Infometrics currently expects that economic activity was down 12.6%pa in the June 2020 quarter, as the economy endured a dramatic shift in focus, from life support at Level 4 to an adrenaline rush at Level 1 over the three-month period.

Not all regions have felt the economic effects of the pandemic equally. Otago region saw the hardest hit to economic activity, with a 15.6%pa drop, as the collapse in tourism activity hit a number of local economies. Meanwhile, the Manawatū-Whanganui and Gisborne regions weathered the storm as well as could be expected, with economic activity falling by less than 9%pa.

“The structure of local economies is key to deciphering how the economic hit will reverberate throughout the New Zealand economy,” said Olsen.

Local economies with a strong tourism focus have seen a deeper hit to activity, and those with a greater economic focus on international tourism will feel the prolonged effects of the downturn.

“Those local economies with a strong primary sector, particularly in food production, have held up better as New Zealand’s exports continue to feed the world. Combining these various effects has resulted in a scattered regional economic picture.”

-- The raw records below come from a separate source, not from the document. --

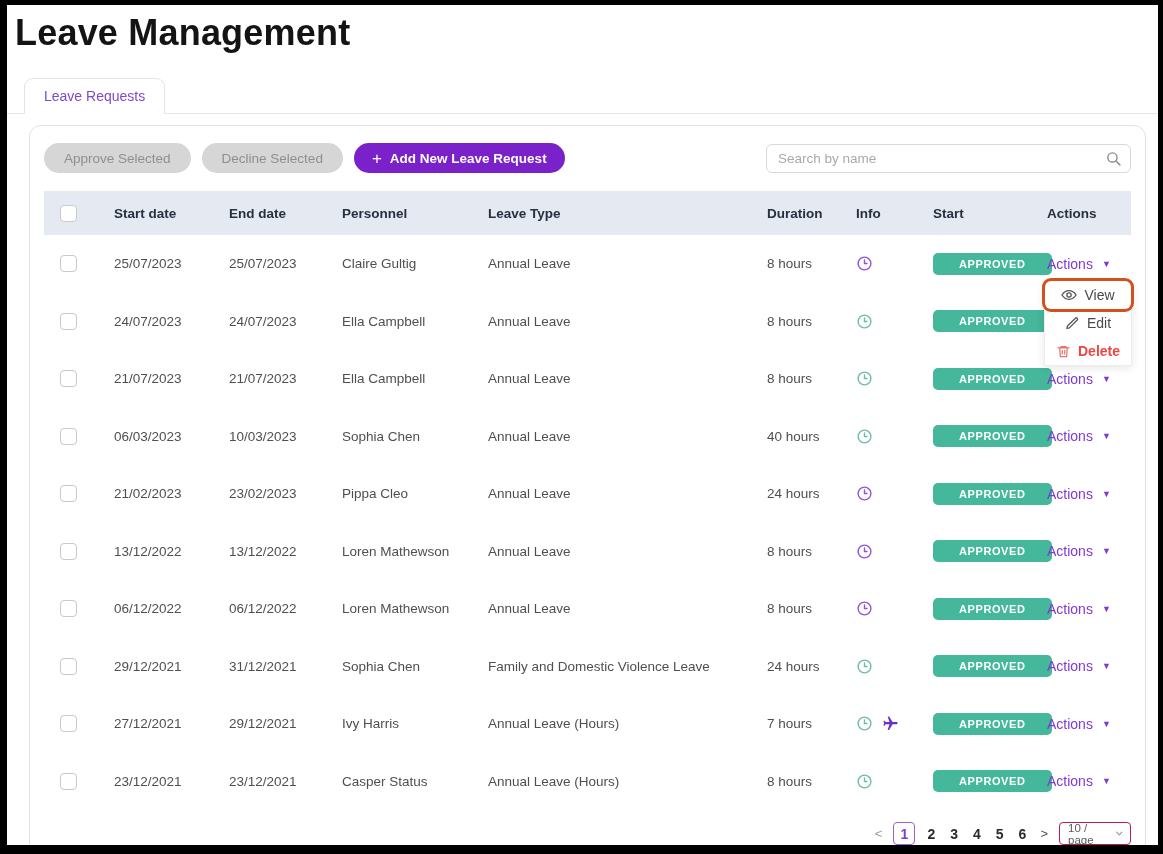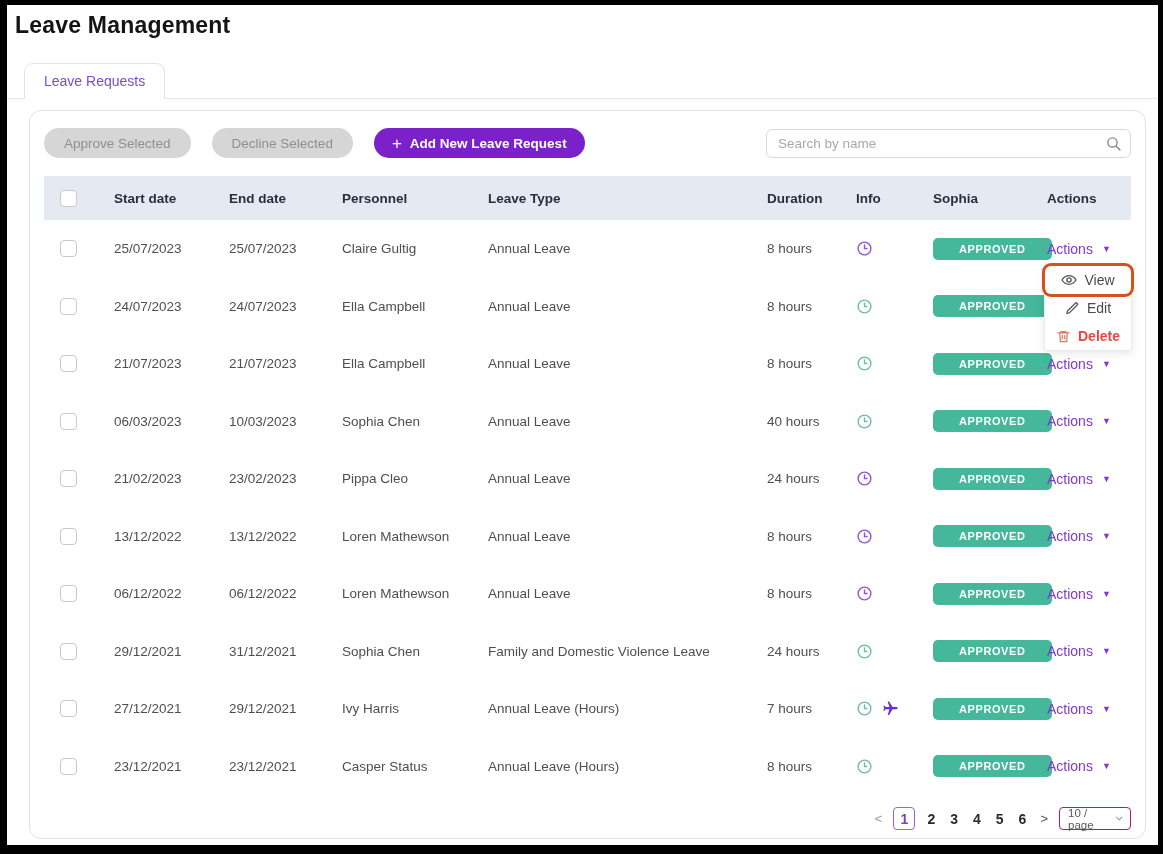"Leave Management" .page-title { font-size: 23px -> 36px }
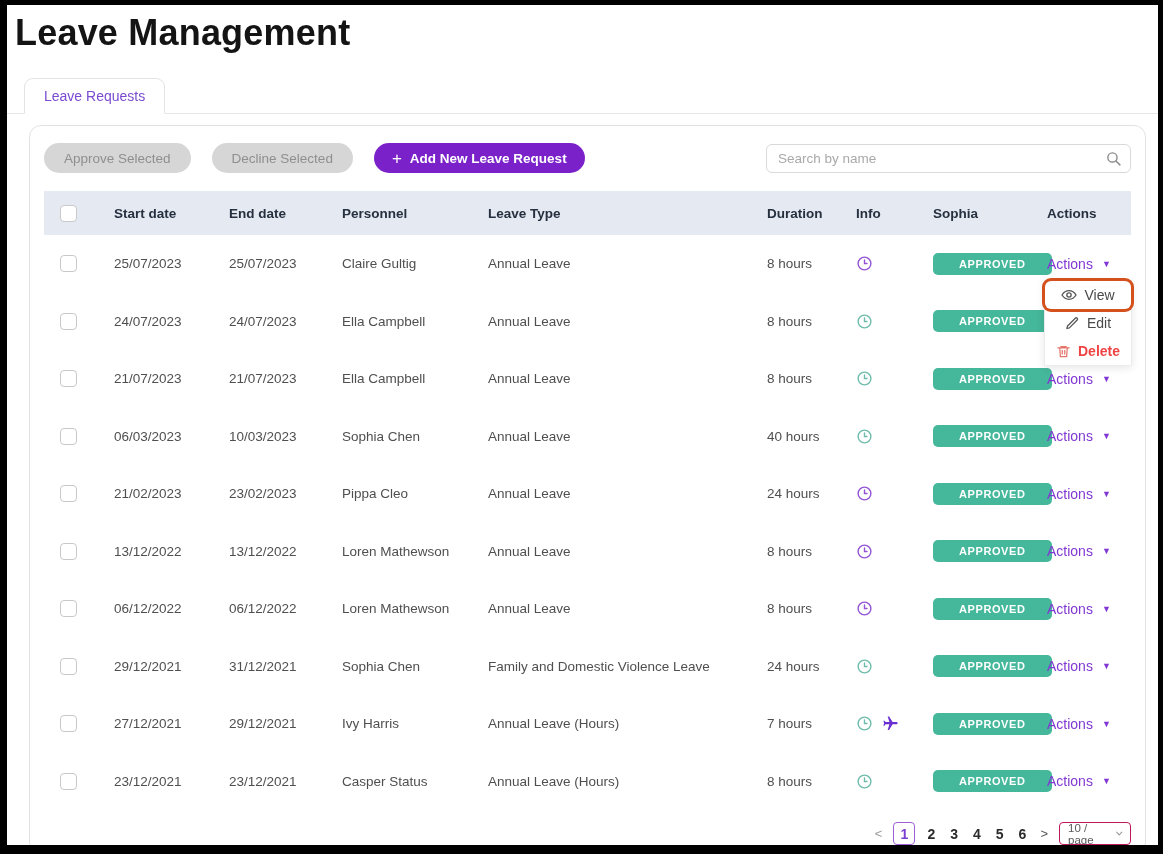"Approve Selected" .toolbar { gap: 21px -> 11px }
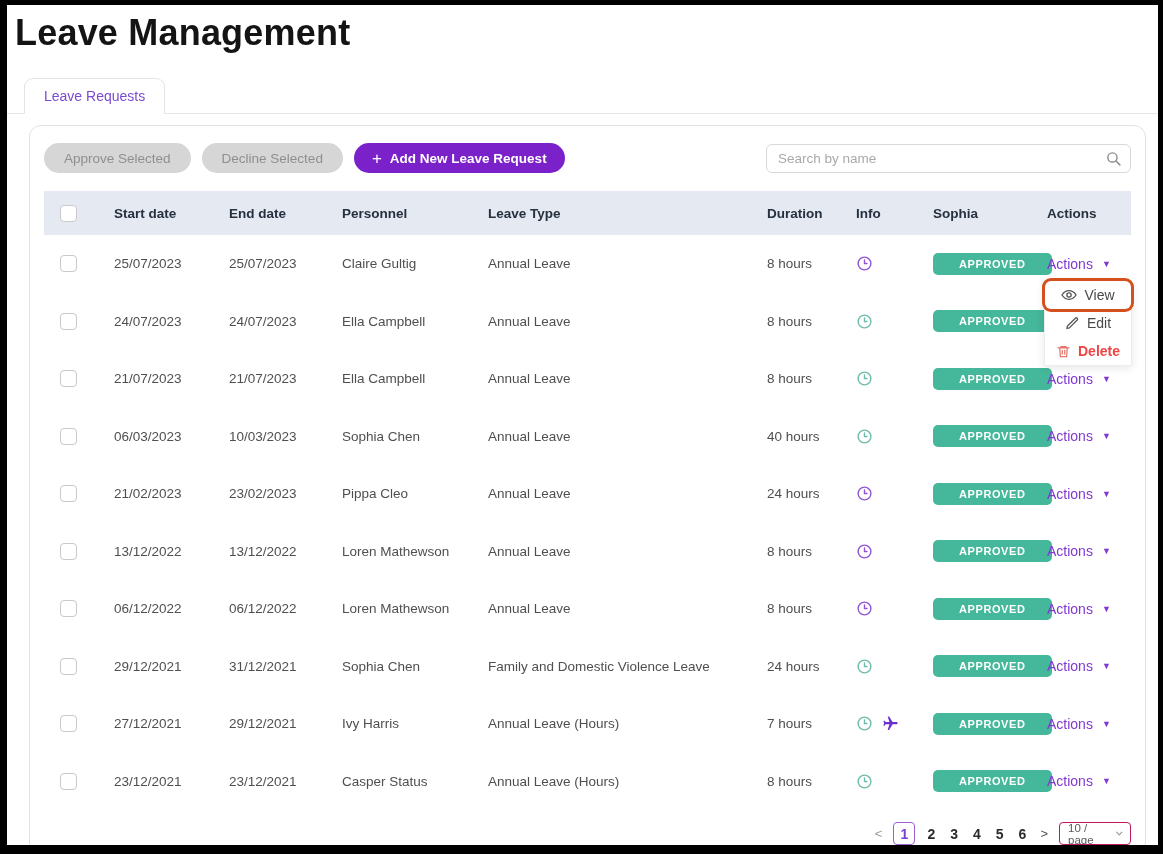"Sophia" div.cell { text: Sophia -> Start }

Spending dropped considerably during the Level 4 lockdown and during Level 3 restrictions but bounced back as New Zealand moved back down to Alert Levels 2 and 1.

However, this rebound hasn’t been enough to make up for what wasn’t spent, with Marketview data showing spending in the June 2020 quarter was down 20 percent compared to the same quarter last year.

Job losses have also mounted, with over 50,000 additional people on a Jobseeker Support benefit or COVID-19 Income Relief Payment by the end of June, taking total jobless support numbers to over 200,000. Infometrics expects job losses to continue mounting as the economy adjusts.

“Regional economies have taken a battering from the pandemic, but local leaders, businesses, and communities have shown incredible resilience to get their local areas moving ahead. Rapid deployment of support, and strong local coordination, has meant that regional economies have responded immediately to get the economy moving again, with a focus on building the economy back better.”

The June 2020 quarter likely represents the largest single hit to the New Zealand economy on record, but the economic scarring and restructuring will continue to occur over the coming years. New Zealand is not out of the woods yet.